▶ EXERCISE REQUIREMENTS
Each line in the records below that has the word "margin" should be copied.

▶ STORED DATA
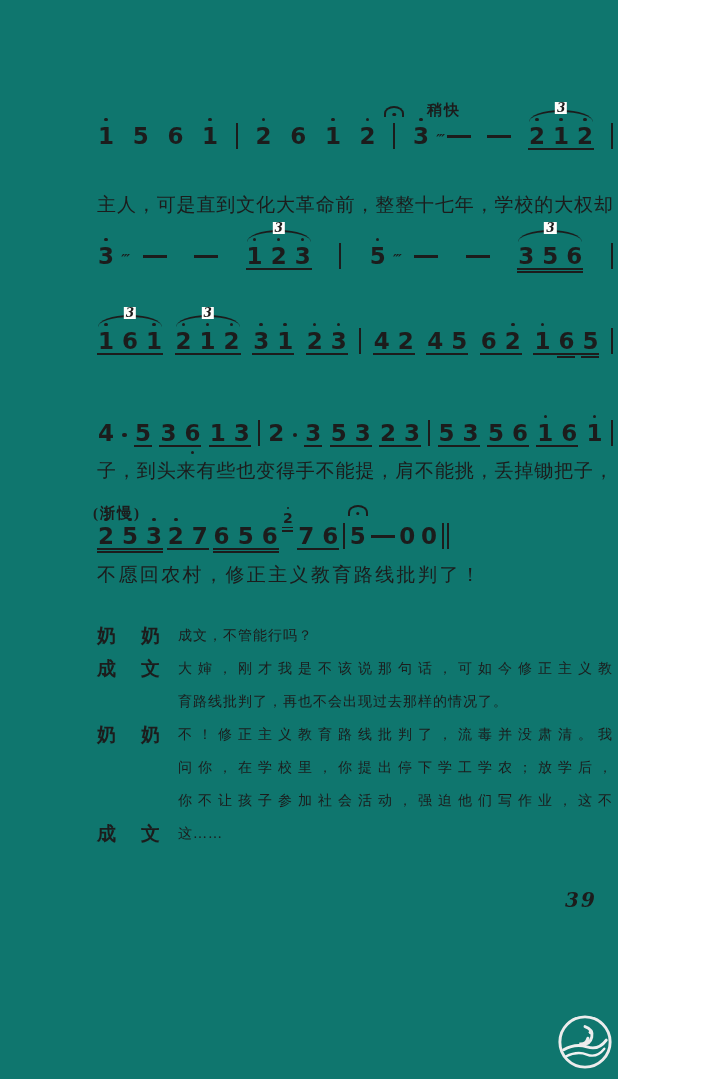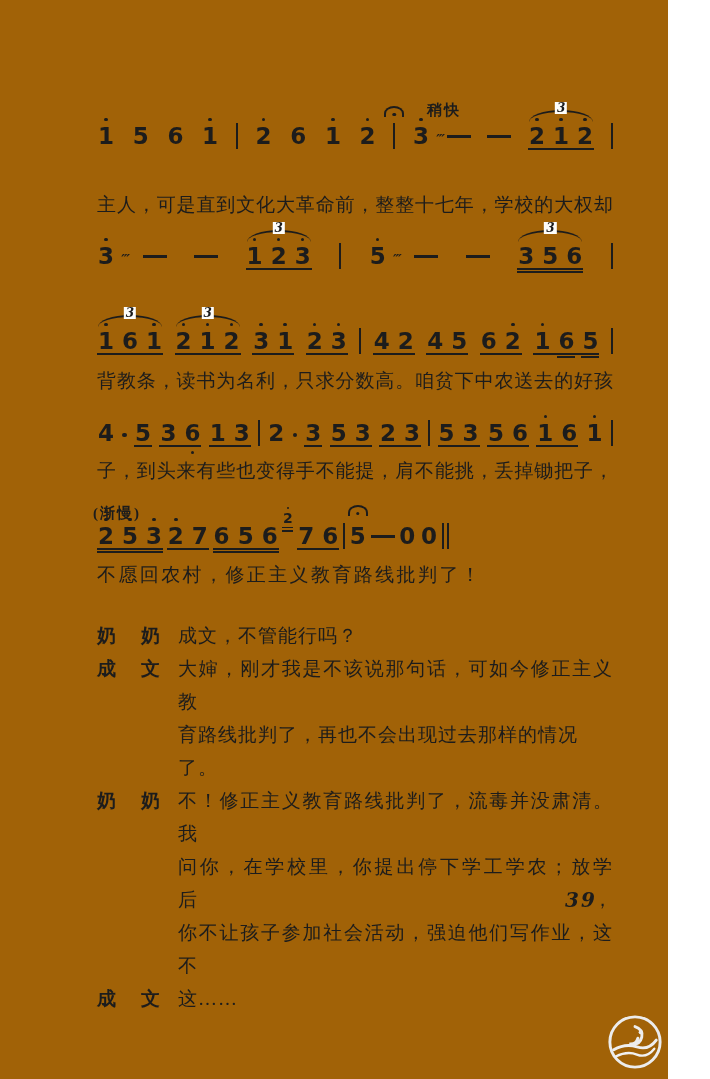--- a/index.html
+++ b/index.html
@@ -3,7 +3,7 @@
 <meta charset="utf-8">
 <style>
   html,body{margin:0;padding:0;background:#ffffff;}
-  .page{position:relative;width:668px;height:1079px;background:#a16207;overflow:hidden;
+  .page{position:relative;width:618px;height:1079px;background:#0f766e;overflow:hidden;
         font-family:"Liberation Serif","DejaVu Serif",serif;color:#1c1c1c;}
 
   

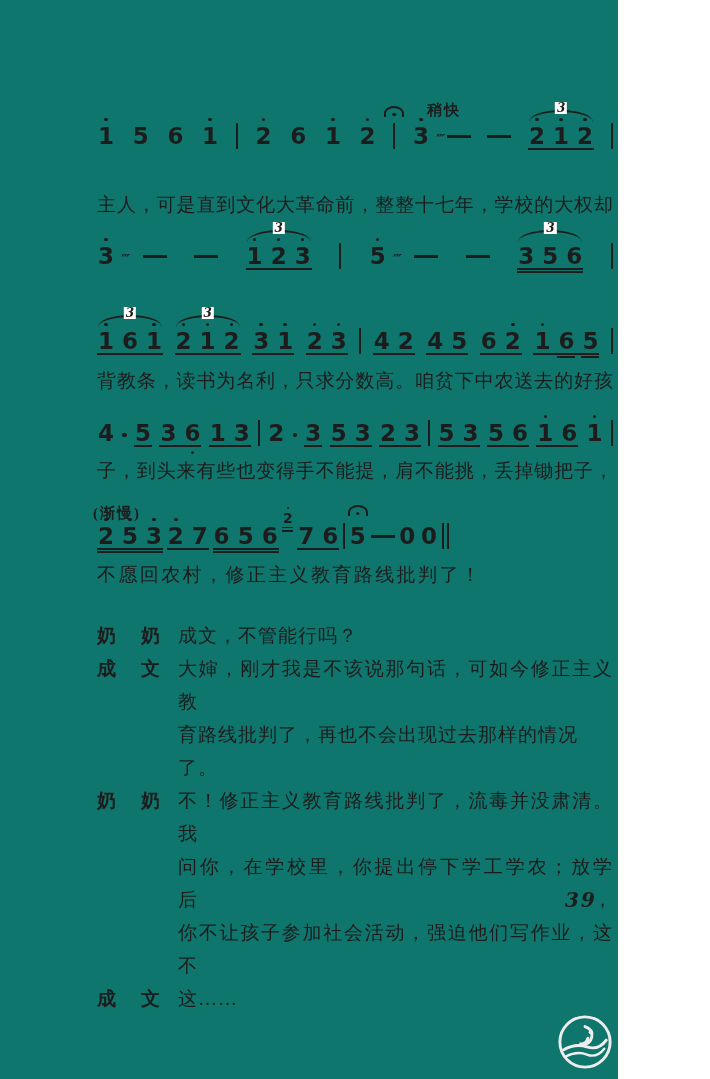--- a/index.html
+++ b/index.html
@@ -353,7 +353,6 @@
           <i class="bar"></i>
         </span>
       </div>
-      <div class="lyric" style="top: 369px;">背教条，读书为名利，只求分数高。咱贫下中农送去的好孩</div>
       <div class="mline" style="top: 413px; width: 516px;">
         <span class="note">
           <span class="hidots"></span>

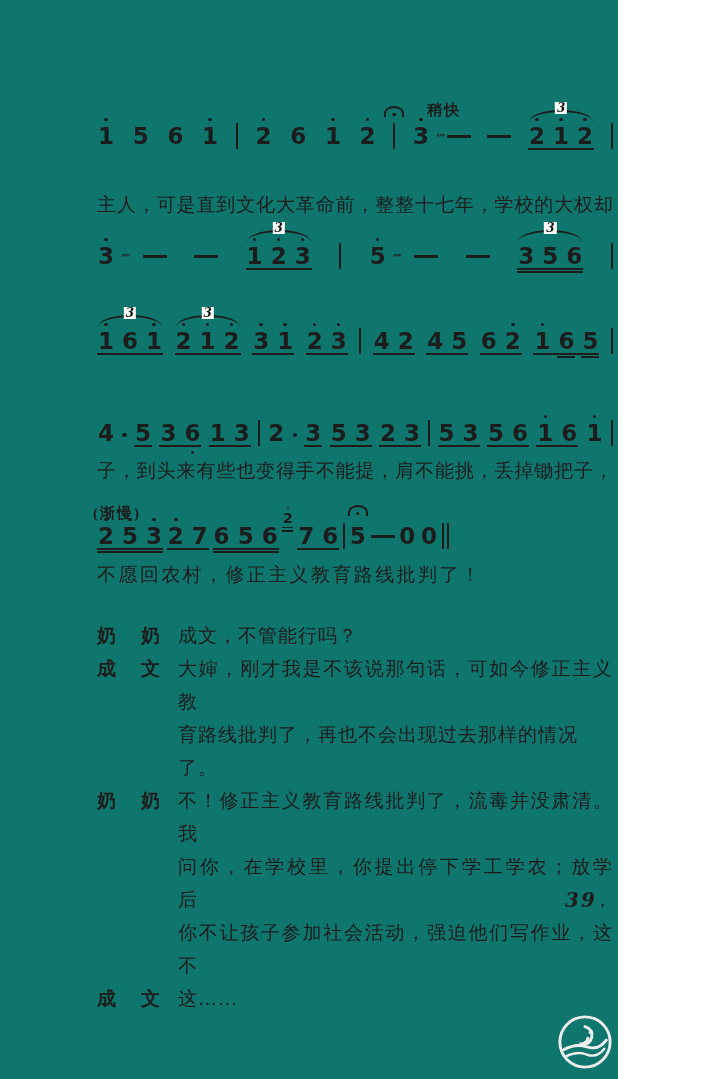--- a/index.html
+++ b/index.html
@@ -45,7 +45,7 @@
   .drow{display:flex;align-items:flex-start;}
   .speaker{width:63px;display:flex;justify-content:space-between;font-size:19px;line-height:33px;font-weight:600;}
   .dtext{margin-left:18px;width:435px;}
-  .dline{font-size:19px;line-height:33px;letter-spacing:1px;text-align:left;}
+  .dline{font-size:14px;line-height:33px;letter-spacing:1px;text-align:left;}
   .dline.full{text-align:justify;text-align-last:justify;}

▶ ANSWER BELOW
   html,body{margin:0;padding:0;background:#ffffff;}
   .dtext{margin-left:18px;width:435px;}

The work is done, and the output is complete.